Transparency and Monitoring: The entire process would be conducted with high transparency. Campaign finance rules and monitoring would be crucial, as interest groups are likely to mobilize around these decision referendums. Just as ballot measure campaigns attract significant funding, there would need to be disclosure of who is lobbying for or against upholding a court decision. An independent election commission might oversee the process to ensure both sides of a referendum on a court decision have equal ability to present their case and that misinformation is minimized. The Swiss experience shows the importance of accurate information: in 2019, Switzerland’s top court invalidated a referendum result because the voters had been misled by incorrect government data before the vote. Learning from this, the public validation model might include an official fact-checking mechanism or judicial review of the referendum process itself, to invalidate the popular vote if it was tainted by fraud or fundamental misinformation. In other words, the Supreme Court could retain a meta-oversight: ensuring that the referendum was conducted fairly and that voters’ fundamental rights (like free expression during the campaign) were respected.

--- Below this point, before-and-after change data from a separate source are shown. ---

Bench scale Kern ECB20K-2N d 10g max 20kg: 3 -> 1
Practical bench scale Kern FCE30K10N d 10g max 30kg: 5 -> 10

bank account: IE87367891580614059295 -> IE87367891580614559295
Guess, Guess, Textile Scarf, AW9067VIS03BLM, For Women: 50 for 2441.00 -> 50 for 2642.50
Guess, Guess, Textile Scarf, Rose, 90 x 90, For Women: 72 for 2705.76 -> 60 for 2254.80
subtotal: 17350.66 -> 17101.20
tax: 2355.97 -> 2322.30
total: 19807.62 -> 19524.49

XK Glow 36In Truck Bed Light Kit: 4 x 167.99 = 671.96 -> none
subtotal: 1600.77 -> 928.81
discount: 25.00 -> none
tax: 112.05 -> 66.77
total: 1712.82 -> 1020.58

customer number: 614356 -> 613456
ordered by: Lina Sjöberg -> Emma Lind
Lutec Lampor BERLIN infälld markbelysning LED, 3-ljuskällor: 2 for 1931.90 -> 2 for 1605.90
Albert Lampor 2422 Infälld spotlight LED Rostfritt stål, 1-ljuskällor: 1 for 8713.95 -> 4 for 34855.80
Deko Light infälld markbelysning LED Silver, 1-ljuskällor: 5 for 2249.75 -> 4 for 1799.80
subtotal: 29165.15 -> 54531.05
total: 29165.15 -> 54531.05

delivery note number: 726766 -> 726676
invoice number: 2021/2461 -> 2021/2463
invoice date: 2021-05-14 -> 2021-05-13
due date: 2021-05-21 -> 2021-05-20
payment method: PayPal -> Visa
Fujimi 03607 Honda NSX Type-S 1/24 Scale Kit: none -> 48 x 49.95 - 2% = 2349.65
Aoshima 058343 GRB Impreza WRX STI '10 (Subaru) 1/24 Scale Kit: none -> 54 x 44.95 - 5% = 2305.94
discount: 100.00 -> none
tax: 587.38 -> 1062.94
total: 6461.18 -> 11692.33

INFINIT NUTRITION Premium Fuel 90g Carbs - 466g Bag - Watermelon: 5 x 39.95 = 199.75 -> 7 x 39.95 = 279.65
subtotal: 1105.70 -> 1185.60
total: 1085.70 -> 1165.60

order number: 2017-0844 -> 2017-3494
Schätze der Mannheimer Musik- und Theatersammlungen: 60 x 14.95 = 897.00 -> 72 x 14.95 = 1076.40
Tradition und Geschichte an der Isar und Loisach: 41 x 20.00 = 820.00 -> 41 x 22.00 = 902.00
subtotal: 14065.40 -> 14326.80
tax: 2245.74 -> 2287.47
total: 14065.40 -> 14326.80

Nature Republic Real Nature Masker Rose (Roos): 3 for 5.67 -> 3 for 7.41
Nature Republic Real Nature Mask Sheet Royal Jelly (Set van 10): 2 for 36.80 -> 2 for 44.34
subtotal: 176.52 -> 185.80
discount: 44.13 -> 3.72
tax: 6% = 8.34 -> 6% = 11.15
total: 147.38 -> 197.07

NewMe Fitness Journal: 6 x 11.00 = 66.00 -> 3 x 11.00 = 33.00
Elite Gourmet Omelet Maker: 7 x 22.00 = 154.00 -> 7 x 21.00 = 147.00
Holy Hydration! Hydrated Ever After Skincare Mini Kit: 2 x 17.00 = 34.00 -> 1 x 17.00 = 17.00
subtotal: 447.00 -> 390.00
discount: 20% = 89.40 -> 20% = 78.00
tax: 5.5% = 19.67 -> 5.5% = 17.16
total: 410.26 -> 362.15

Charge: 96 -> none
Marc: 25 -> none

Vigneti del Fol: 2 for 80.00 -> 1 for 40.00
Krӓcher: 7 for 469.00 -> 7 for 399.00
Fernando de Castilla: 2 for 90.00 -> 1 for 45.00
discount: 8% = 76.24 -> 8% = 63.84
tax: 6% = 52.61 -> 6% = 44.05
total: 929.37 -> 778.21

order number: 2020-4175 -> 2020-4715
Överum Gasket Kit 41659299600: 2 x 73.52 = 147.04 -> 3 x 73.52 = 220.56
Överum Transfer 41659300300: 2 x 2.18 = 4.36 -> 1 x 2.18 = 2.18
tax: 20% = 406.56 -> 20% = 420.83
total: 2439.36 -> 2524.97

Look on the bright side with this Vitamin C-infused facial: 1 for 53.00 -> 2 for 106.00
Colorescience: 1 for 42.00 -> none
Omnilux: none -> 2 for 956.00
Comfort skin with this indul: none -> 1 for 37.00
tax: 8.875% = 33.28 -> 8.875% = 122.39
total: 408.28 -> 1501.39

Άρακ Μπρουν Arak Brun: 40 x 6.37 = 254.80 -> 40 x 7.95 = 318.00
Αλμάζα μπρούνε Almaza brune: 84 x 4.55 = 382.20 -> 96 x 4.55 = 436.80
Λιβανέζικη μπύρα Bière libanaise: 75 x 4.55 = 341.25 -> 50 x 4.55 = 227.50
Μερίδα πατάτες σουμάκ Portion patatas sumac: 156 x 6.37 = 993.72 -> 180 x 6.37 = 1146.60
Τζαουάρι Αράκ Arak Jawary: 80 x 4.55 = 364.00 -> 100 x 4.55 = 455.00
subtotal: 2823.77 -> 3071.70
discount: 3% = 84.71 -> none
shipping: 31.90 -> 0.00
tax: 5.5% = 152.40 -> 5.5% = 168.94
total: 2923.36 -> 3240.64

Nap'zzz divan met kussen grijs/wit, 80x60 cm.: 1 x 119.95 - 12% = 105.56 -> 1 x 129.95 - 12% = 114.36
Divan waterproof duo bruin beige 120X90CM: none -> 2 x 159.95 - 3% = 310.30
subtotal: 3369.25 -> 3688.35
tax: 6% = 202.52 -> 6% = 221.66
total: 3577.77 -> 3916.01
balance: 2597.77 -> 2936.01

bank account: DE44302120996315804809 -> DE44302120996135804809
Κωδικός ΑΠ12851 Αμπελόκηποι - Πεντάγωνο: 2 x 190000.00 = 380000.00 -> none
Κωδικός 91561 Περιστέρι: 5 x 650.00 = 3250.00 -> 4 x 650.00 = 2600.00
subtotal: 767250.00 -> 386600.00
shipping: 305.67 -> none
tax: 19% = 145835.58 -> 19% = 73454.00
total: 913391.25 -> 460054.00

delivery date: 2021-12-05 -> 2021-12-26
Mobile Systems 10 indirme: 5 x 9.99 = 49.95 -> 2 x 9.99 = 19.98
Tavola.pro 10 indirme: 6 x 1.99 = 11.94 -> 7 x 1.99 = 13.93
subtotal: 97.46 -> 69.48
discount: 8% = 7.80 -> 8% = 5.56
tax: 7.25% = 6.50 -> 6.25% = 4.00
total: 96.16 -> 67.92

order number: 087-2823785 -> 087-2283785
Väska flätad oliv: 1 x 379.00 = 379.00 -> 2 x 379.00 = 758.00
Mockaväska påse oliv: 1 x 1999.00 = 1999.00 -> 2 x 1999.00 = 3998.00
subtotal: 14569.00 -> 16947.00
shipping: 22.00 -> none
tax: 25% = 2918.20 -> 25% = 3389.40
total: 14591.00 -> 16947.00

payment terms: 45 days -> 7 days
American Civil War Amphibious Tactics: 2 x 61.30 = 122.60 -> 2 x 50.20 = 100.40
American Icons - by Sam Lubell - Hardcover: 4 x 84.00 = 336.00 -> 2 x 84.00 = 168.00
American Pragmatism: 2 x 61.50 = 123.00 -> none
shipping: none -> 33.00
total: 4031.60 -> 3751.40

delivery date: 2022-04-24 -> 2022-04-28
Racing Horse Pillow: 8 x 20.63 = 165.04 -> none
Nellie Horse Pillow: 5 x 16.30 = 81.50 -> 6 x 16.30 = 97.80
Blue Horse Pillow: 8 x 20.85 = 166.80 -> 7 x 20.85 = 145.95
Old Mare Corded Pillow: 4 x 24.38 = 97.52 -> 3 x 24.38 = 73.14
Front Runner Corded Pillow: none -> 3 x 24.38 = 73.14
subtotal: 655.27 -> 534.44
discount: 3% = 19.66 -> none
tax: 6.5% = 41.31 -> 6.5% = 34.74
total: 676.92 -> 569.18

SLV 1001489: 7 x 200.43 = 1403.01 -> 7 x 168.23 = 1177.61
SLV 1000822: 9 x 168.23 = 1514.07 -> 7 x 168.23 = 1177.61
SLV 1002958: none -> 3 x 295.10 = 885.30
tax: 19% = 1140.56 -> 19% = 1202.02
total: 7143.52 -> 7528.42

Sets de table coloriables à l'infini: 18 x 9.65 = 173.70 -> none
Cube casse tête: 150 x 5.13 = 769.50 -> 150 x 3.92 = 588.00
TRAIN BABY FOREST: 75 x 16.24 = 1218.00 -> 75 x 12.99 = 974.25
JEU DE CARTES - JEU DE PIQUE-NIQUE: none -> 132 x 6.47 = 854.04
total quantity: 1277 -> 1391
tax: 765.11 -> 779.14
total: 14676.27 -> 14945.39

By following these steps, the model aims to create a symbiosis between the Court and the public: the Court provides expert judgment and explanation, and the people provide legitimacy and a final democratic check. It attempts to “bring real citizens into the constitutional processes” more directly, while also attempting to promote an informed electorate. The requirement for clear judicial reasoning and independent expert input acknowledges that complex legal questions must be digested and debated in the public sphere. If successful, this could result in decisions that carry the weight of both constitutional law and popular consent. As one scholar noted, constitutional courts gain legitimacy by making their decisions comprehensible to the people – here, comprehensibility is not just a matter of legitimacy but a prerequisite for the people’s decision itself.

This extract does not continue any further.